Lynch: When LIV’s cash advantage is spent — which might be soon — what leverage does it have left?

Some of the league’s stars have been told they won’t see renewals on the scale that lured them to LIV.

The pithy ‘3 R’s’ rubric has been used to summarize fundamentals in many areas, from the New Deal (Relief, Recovery, Reform), to early learning (Relationships, Repetition, Routines), to the environment (Reduce, Reuse, Recycle). The same formula can illuminate what matters most in golf these days: Reward, Reputation, Relevance.

The economics that have warped the men’s professional game ensure ample reward, but for some that has come at the cost of both reputation and relevance, none moreso than Jon Rahm. Golf Digest’s Jaime Diaz reports that the Spaniard regrets his December move to LIV Golf, and while Rahm himself is unlikely to ever confirm such a sentiment, Diaz is a fastidious reporter and his account squares with what many others in the game have heard. Even in his (at times bizarre) public comments, Rahm sounds more notes of poignant yearning for the tour he left than of fierce advocacy for the one he joined.

He was rewarded though, even if the oft-cited contract amount ($500 million) is wholly unsourced and — according to someone close to Rahm — wildly exaggerated. Whatever the figure, it was sufficient for a man who emphatically pledged fealty to the PGA Tour to don a LIV letterman jacket and stand next to Greg Norman. Rahm’s isn’t the only reputation bruised after a volte-face, and at least he didn’t explicitly express his willingness to overlook murder and human rights abuses if doing so gave him leverage over the PGA Tour, that being the putrid pyre on which Phil Mickelson’s legacy was incinerated.

Yet a day is nearing when Saudi subsidies cease to provide a dominant advantage when it comes to player rewards, because LIV’s irrational economy faces a retraction. A few player contracts expire in 2024, more in ’25. Some of the league’s stars have been told they won’t see renewals on the scale that lured them to LIV, so those who extend will be doing so for less. Assuming extensions are even offered. Perhaps they will be, but if no deal is reached between the Public Investment Fund and the PGA Tour, then the Saudi government has a call to make: throw good money after bad with another round of contracts for an execrable product with zero market traction, or cut loose. And they have been known to favor chopping those deemed inconvenient.

Across town, it’s a bull market, for now. Scottie Scheffler has earned more than $28 million in prize money this season on the PGA Tour. Throw in his Comcast bonus ($8 million), two lucrative events this week and next (each paying $3.6 million to the winner) and the eye-watering FedEx Cup bonuses disbursed later this month at East Lake (top payout: $25 million), and Scheffler could clear well north of $60 million. And that excludes endorsements, the value of the equity grant he received in PGA Tour Enterprises, and a pension scheme that would make Congressional grifters feel shortchanged.

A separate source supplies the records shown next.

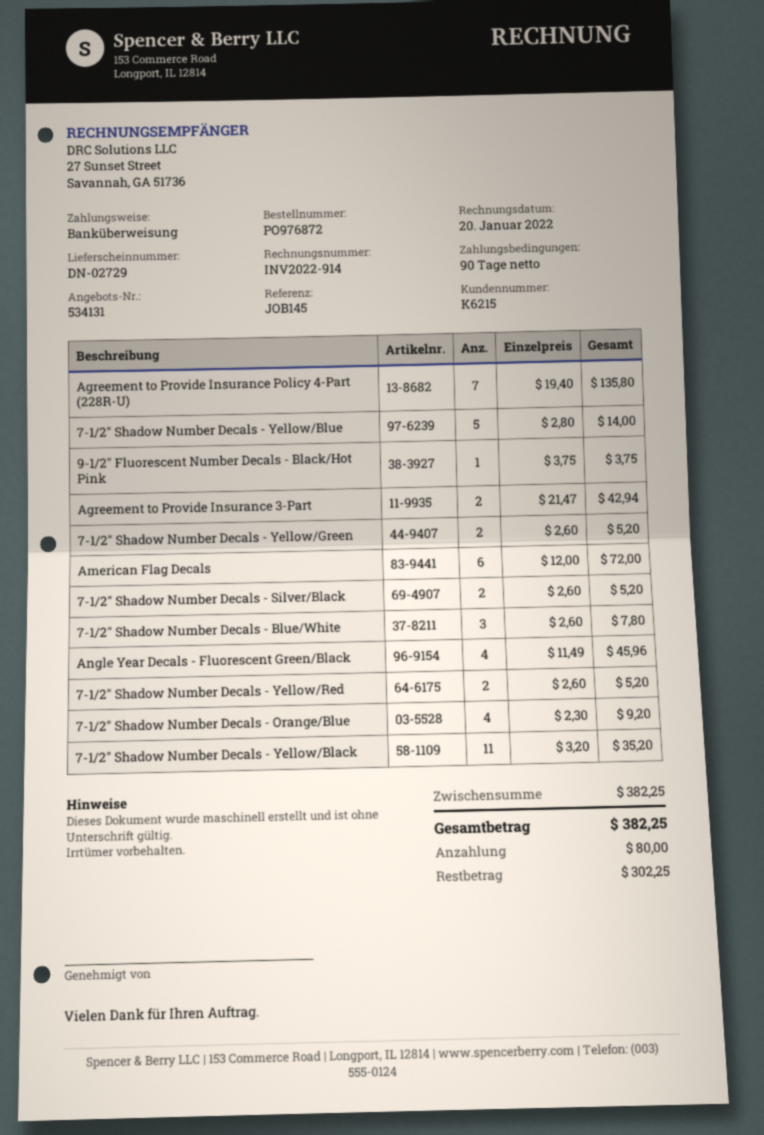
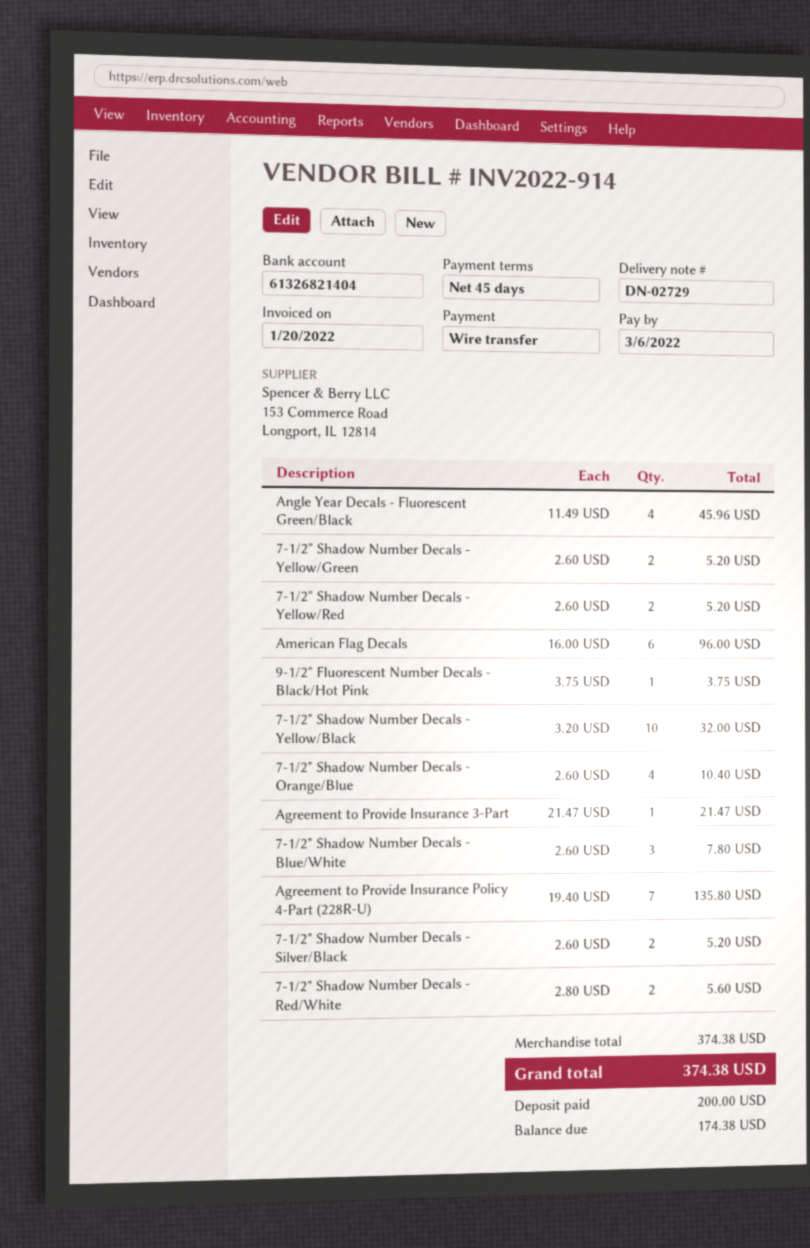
payment terms: 90 days -> 45 days
7-1/2" Shadow Number Decals - Yellow/Blue: 5 x 2.80 = 14.00 -> none
Agreement to Provide Insurance 3-Part: 2 x 21.47 = 42.94 -> 1 x 21.47 = 21.47
American Flag Decals: 6 x 12.00 = 72.00 -> 6 x 16.00 = 96.00
7-1/2" Shadow Number Decals - Orange/Blue: 4 x 2.30 = 9.20 -> 4 x 2.60 = 10.40
7-1/2" Shadow Number Decals - Yellow/Black: 11 x 3.20 = 35.20 -> 10 x 3.20 = 32.00
7-1/2" Shadow Number Decals - Red/White: none -> 2 x 2.80 = 5.60
subtotal: 382.25 -> 374.38
total: 382.25 -> 374.38
deposit: 80.00 -> 200.00
balance: 302.25 -> 174.38

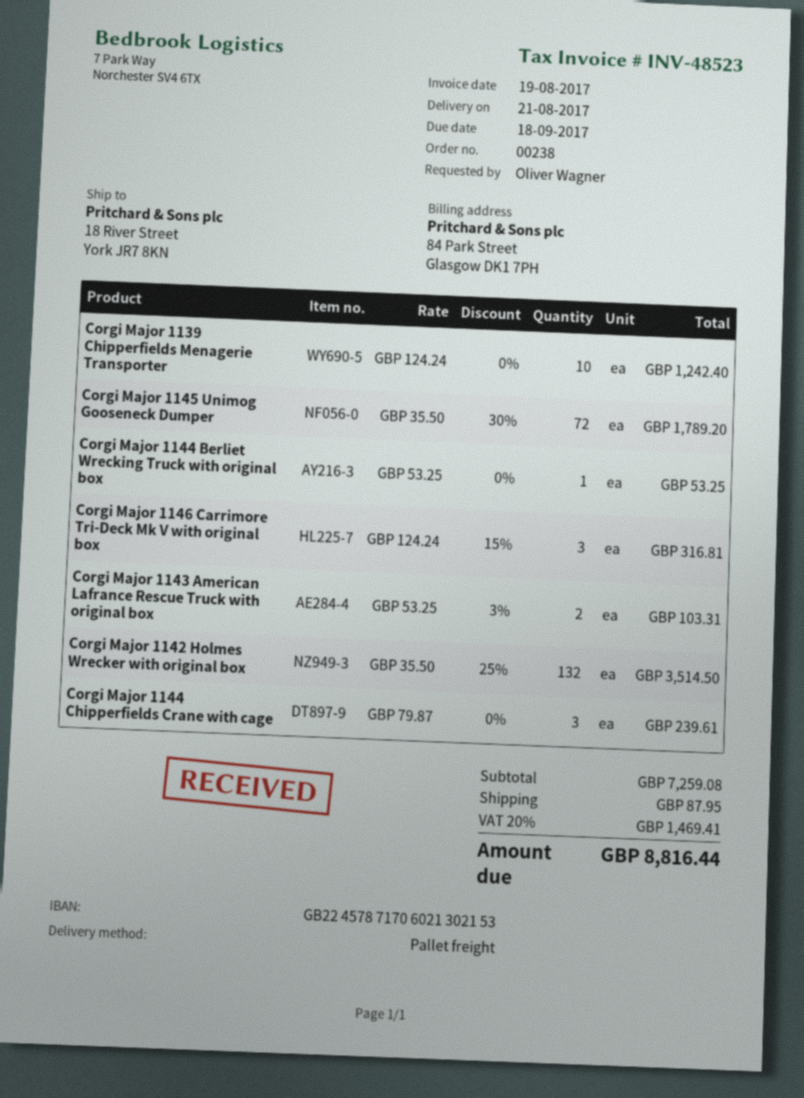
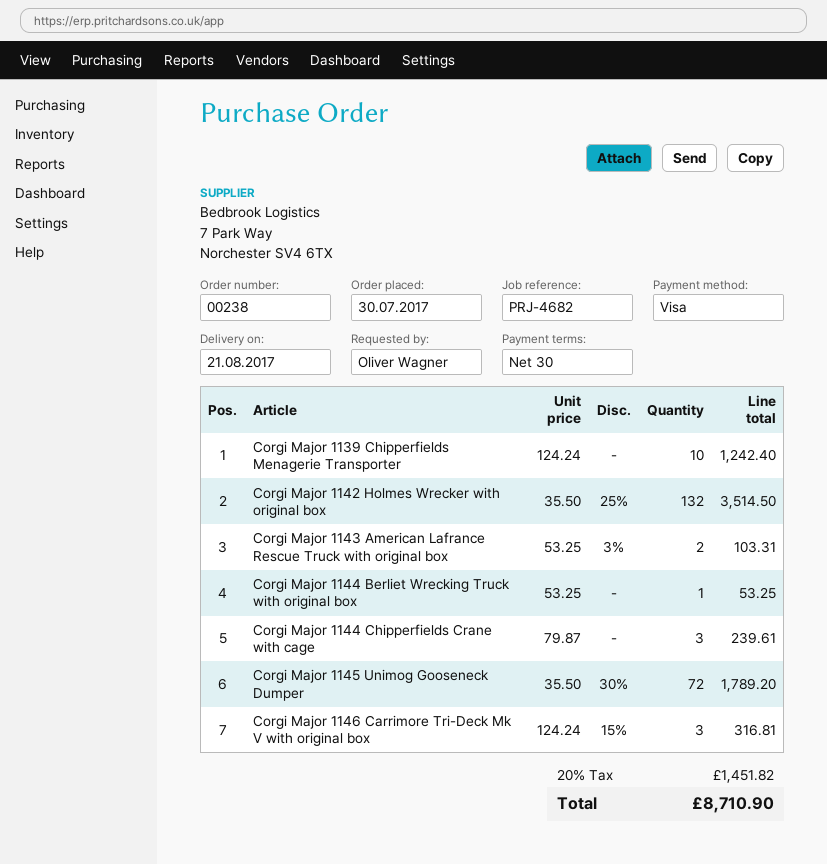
shipping: 87.95 -> none
tax: 20% = 1469.41 -> 20% = 1451.82
total: 8816.44 -> 8710.90

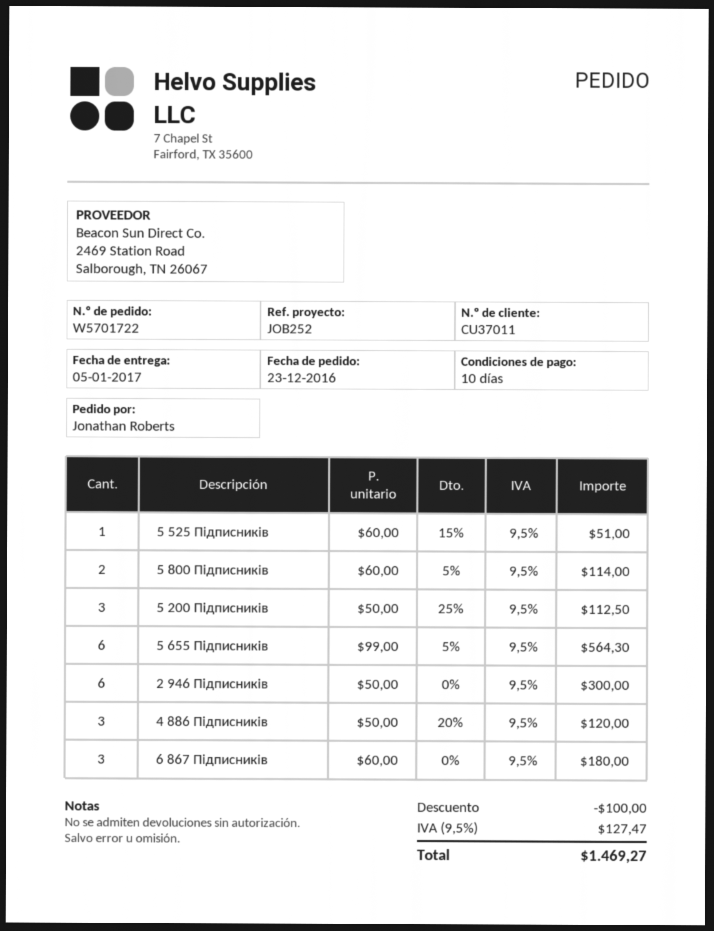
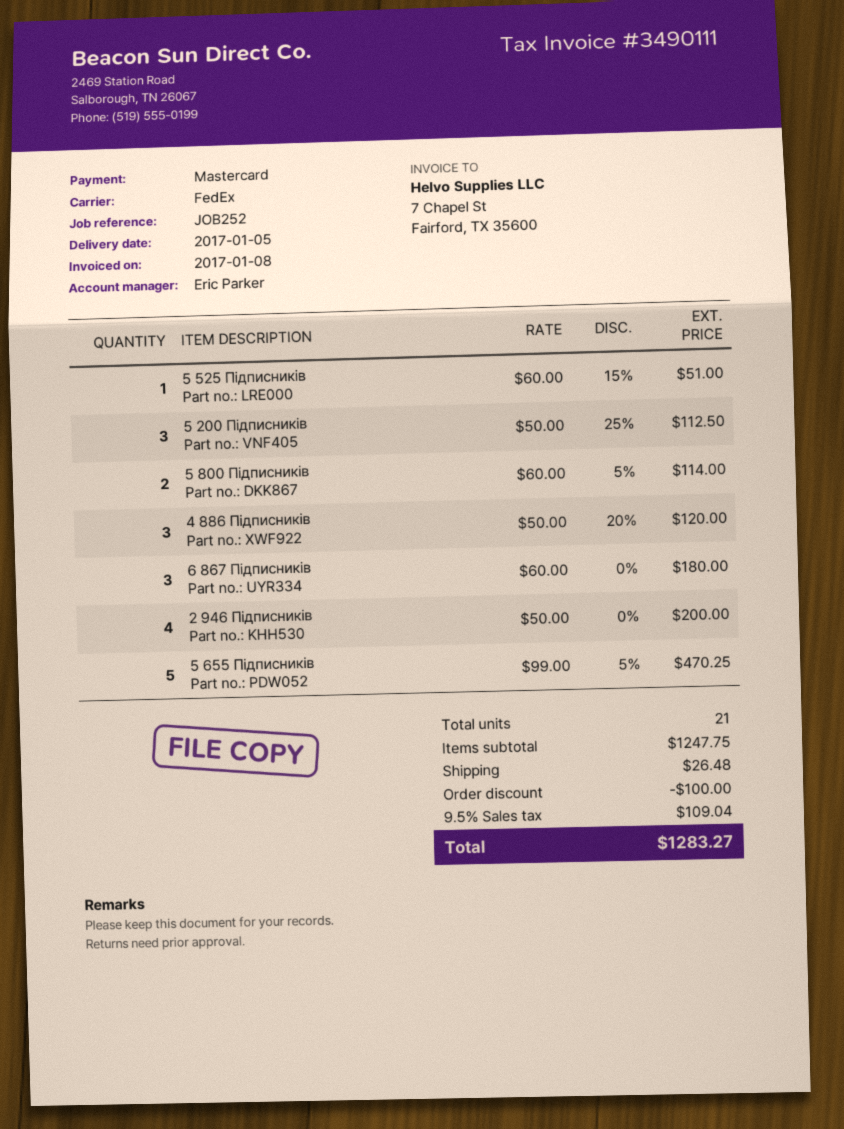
5 655 Підписників: 6 x 99.00 - 5% = 564.30 -> 5 x 99.00 - 5% = 470.25
2 946 Підписників: 6 x 50.00 = 300.00 -> 4 x 50.00 = 200.00
shipping: none -> 26.48
tax: 9.5% = 127.47 -> 9.5% = 109.04
total: 1469.27 -> 1283.27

But how sustainable is that model? Strategic Sports Group injected $1.5 billion into the Tour with the promise of the same again, but that’s not intended to be debited directly into players’ pockets as purses. An accounting will come in Ponte Vedra as surely as it will in Riyadh. “Sustainability is living on nature’s income rather than living on its capital,” wrote the late physicist, Murray Gell-Mann. His aphorism has currency when applied to the golf economy, regardless of which tour one looks at.

That said, one tour has attracted investors who see the potential for significant returns. The other survives on the whims of a solitary banker, and he works for a mercurial authoritarian. That’s a shaky foundation for long-term sustainability. The popular narrative has the PGA Tour unable to withstand more poaching, having its product strength bled out, seeing its sponsors and fans fleeing. There are very minor elements of truth in those assertions, but the Saudis are even more incentivized to seek a face-saving deal. The PGA Tour is looking less like LIV’s rival and more like its life raft.

For some guys who cashed out with LIV, most of what happens next won’t matter. They got theirs. But not everyone who went to LIV lacked the weaponry or the stomach for the fight at the elite level. Certainly not Rahm. He was by far the most competitive player to jump, and while he hasn’t performed well since—at least outside the 54-hole exhibition ecosystem—it’s too limited a data sample to say LIV has diminished him as a force. But it’s not too early to say LIV has made him less relevant.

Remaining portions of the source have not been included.